On January 31, 2014 LiveWire Ergogenics, Inc. (the “Company”) issued 75 shares of Series C Preferred Stock to its Chief Executive Officer, Bill Hodson (the “Executive”) in exchange for $15,000 owed to the Executive by the Company (see Item 3.03 for a description of the Series C Preferred Stock).

On February 3, 2014 the Company issued 1,000,000 shares of Series A Common Stock to its Chief Executive Officer, Bill Hodson (the “Executive”) in exchange for $25,000 owed to the Executive by the company (see Item 3.03 for a description of the Series A Common Stock).

On February 6, 2014 the Company issued 1,000,000 restricted shares of regular Common Stock to Bill Hodson pursuant to his right to convert the 1,000,000 shares of Series A Common Stock owned by Mr. Hodson into regular Common Stock. Following the conversion the Series A Common Stock is no longer outstanding.

Item 3.03 Material Modification to Rights of Security Holders

Effective January 29, 2014 the Company amended its Series B Preferred Stock designation in order to permit the issuance of junior Preferred Stock which have enhanced or “super-majority” voting rights. The amendment was approved by the holders of the Series B Preferred Stock. The amended Series B Preferred Stock designation is attached hereto as Exhibit 10.1.

Effective January 29, 2014 the Board of Directors authorized the creation of 75 shares of a new Series C convertible preferred stock (the “Series C Preferred Stock”) (see also Item 3.02 regarding issuance of the Series C Preferred Stock). Each share of Series C Preferred has the right to convert into 8,000 shares of the Company’s common stock and have a liquidation preference of $200. Additionally, the Series C Preferred is allowed to cast a vote, on all matters that the Company's shareholders are permitted to vote upon, equal to .7% of all outstanding securities that are eligible to vote at the time of such shareholder action for each share of Series C Preferred (.7% X 75 shares = 52.5% of total vote). The Series C Preferred Stock designation is attached hereto as Exhibit 10.2.

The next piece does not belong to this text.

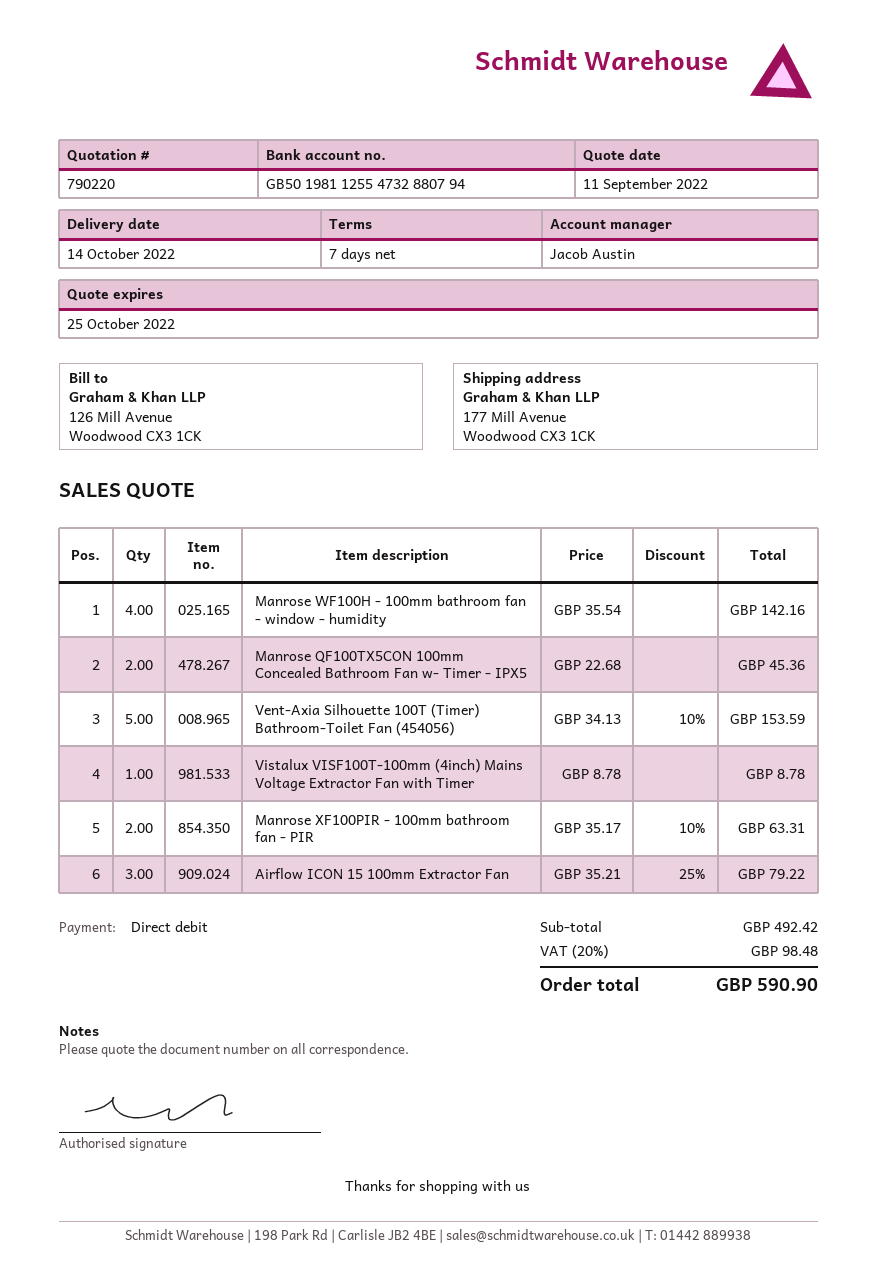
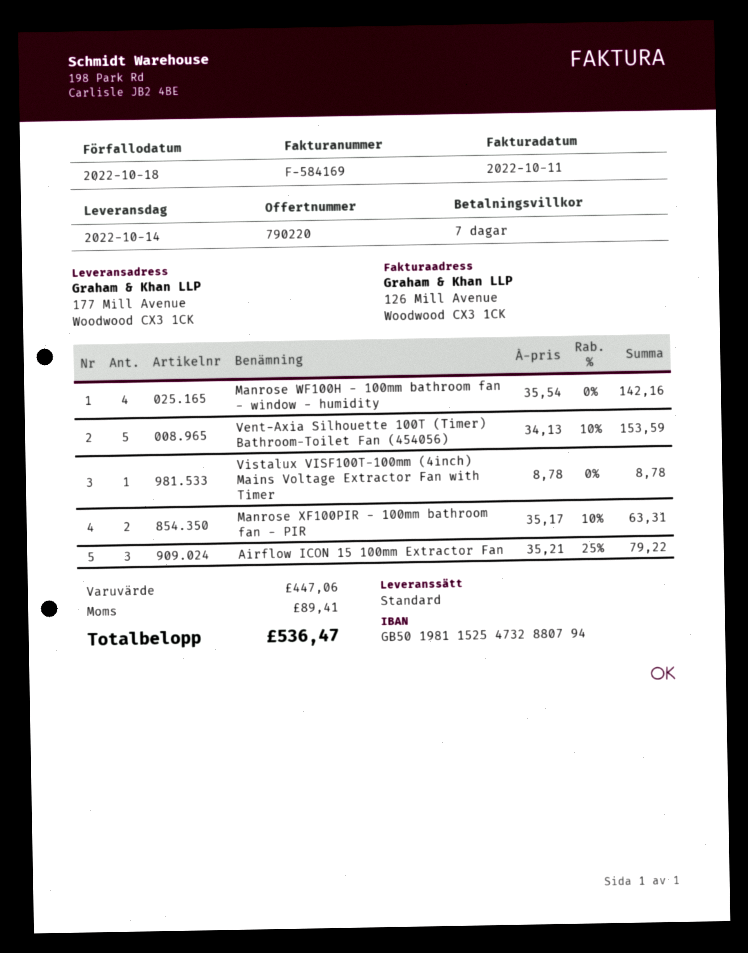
bank account: GB50198112554732880794 -> GB50198115254732880794
Manrose QF100TX5CON 100mm Concealed Bathroom Fan w- Timer - IPX5: 2 x 22.68 = 45.36 -> none
subtotal: 492.42 -> 447.06
tax: 98.48 -> 89.41
total: 590.90 -> 536.47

Effective February 3, 2014 the Board of Directors recommended, and the Company’s shareholders approved by written consent, the creation of 1,000,000 shares of Series A Common Stock. Each share of Series A Common Stock is entitled to convert into one (1) share of regular common stock at any time at the option of the holder and to cast two hundred (200) votes on all matters as to which holders of the common stock, voting together as a class, are entitled to vote (see also Item 3.02 regarding issuance of Series A Common Stock).

On February 6, 2014 Bill Hodson converted his 1,000,000 shares of Series A Common Stock into 1,000,000 shares of regular Common Stock. Following the conversion the Series A Common Stock is no longer outstanding.

Item 5.03 Amendments to Articles of Incorporation or Bylaws; Change in Fiscal Year.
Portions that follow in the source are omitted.